[Exercise]
Show each line in the listing below that contains the word "lines".

[Task input]
★ ★ ★
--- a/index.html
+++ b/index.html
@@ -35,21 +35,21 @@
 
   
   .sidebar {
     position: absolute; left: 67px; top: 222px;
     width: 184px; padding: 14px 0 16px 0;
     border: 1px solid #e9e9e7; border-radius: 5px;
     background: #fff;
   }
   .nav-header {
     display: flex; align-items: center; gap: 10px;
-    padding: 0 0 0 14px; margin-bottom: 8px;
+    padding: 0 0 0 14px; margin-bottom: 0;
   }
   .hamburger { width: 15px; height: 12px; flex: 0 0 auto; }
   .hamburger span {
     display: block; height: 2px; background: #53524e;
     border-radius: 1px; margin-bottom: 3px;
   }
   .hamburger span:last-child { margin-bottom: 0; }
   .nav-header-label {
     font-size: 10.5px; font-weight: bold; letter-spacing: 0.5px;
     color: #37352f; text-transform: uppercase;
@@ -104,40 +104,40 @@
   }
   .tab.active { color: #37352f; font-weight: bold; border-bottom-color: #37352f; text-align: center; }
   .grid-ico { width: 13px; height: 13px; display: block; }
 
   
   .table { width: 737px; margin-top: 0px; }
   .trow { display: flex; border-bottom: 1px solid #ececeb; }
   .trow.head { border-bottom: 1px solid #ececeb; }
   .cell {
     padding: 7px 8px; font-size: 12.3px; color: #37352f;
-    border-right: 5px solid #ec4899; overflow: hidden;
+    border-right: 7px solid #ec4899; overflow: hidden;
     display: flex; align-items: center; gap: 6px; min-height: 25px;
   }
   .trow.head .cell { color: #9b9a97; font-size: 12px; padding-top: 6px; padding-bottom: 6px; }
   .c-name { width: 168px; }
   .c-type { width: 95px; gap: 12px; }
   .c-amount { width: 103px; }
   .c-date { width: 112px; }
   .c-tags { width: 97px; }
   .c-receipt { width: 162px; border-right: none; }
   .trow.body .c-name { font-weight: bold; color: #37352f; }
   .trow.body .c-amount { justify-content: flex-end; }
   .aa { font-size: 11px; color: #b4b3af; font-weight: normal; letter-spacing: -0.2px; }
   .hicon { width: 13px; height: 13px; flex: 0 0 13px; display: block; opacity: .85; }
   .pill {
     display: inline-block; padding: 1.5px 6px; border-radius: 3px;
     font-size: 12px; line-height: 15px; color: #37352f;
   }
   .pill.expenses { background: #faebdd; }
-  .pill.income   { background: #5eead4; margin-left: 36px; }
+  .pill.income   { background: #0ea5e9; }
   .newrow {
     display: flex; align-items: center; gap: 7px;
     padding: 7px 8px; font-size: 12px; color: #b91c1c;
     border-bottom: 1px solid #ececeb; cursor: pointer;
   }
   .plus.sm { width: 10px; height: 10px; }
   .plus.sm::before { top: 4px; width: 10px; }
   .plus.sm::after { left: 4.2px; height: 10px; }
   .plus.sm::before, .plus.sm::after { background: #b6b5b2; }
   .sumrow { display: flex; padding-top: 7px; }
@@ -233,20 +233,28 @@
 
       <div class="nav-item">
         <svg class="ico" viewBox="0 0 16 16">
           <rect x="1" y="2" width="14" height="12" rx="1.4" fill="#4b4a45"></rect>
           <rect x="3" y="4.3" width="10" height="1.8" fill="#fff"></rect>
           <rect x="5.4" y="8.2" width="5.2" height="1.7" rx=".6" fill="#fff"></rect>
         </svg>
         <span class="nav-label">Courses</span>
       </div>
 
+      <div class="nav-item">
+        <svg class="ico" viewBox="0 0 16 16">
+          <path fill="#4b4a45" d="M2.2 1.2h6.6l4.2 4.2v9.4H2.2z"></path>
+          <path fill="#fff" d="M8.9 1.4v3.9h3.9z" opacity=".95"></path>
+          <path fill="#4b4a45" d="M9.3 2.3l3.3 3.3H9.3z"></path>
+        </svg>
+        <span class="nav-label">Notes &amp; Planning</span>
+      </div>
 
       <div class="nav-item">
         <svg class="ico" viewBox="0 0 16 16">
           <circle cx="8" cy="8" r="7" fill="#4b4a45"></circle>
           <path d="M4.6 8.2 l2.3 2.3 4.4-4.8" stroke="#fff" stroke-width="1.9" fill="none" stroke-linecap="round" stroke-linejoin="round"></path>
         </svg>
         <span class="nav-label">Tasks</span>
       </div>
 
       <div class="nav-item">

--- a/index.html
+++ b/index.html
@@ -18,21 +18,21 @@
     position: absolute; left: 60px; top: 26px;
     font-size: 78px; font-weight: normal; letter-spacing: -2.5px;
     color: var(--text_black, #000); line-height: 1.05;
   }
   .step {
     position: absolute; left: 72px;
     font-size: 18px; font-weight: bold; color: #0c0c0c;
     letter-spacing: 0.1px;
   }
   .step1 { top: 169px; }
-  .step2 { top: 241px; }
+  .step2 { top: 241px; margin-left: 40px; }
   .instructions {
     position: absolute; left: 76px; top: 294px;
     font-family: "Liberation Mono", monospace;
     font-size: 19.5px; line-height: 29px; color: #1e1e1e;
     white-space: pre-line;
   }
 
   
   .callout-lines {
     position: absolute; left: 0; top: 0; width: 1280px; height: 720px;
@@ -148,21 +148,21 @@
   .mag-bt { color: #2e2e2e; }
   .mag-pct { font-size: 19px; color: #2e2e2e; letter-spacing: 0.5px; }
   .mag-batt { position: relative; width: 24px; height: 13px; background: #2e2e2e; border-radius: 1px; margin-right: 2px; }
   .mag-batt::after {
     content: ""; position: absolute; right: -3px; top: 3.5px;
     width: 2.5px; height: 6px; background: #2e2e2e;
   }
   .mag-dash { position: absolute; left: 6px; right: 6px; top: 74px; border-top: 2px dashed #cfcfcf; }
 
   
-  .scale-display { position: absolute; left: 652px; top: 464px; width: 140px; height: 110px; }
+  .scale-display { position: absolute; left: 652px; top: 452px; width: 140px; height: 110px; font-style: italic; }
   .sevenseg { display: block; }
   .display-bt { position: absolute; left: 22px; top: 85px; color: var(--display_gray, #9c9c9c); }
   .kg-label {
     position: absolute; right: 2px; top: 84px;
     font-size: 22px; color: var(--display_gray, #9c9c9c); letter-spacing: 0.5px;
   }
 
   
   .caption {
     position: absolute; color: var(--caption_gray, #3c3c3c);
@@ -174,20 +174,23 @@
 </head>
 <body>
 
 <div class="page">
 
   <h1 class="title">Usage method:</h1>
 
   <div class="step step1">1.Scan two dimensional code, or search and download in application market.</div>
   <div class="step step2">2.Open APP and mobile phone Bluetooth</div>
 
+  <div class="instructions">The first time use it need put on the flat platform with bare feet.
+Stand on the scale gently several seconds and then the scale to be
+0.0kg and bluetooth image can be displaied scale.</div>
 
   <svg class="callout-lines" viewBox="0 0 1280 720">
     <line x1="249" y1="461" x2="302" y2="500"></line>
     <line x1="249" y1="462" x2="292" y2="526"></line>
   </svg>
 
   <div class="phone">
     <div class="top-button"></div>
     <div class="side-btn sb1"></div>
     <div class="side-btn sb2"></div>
★ ★ ★
[Completed exercise]
   .callout-lines {
   <svg class="callout-lines" viewBox="0 0 1280 720">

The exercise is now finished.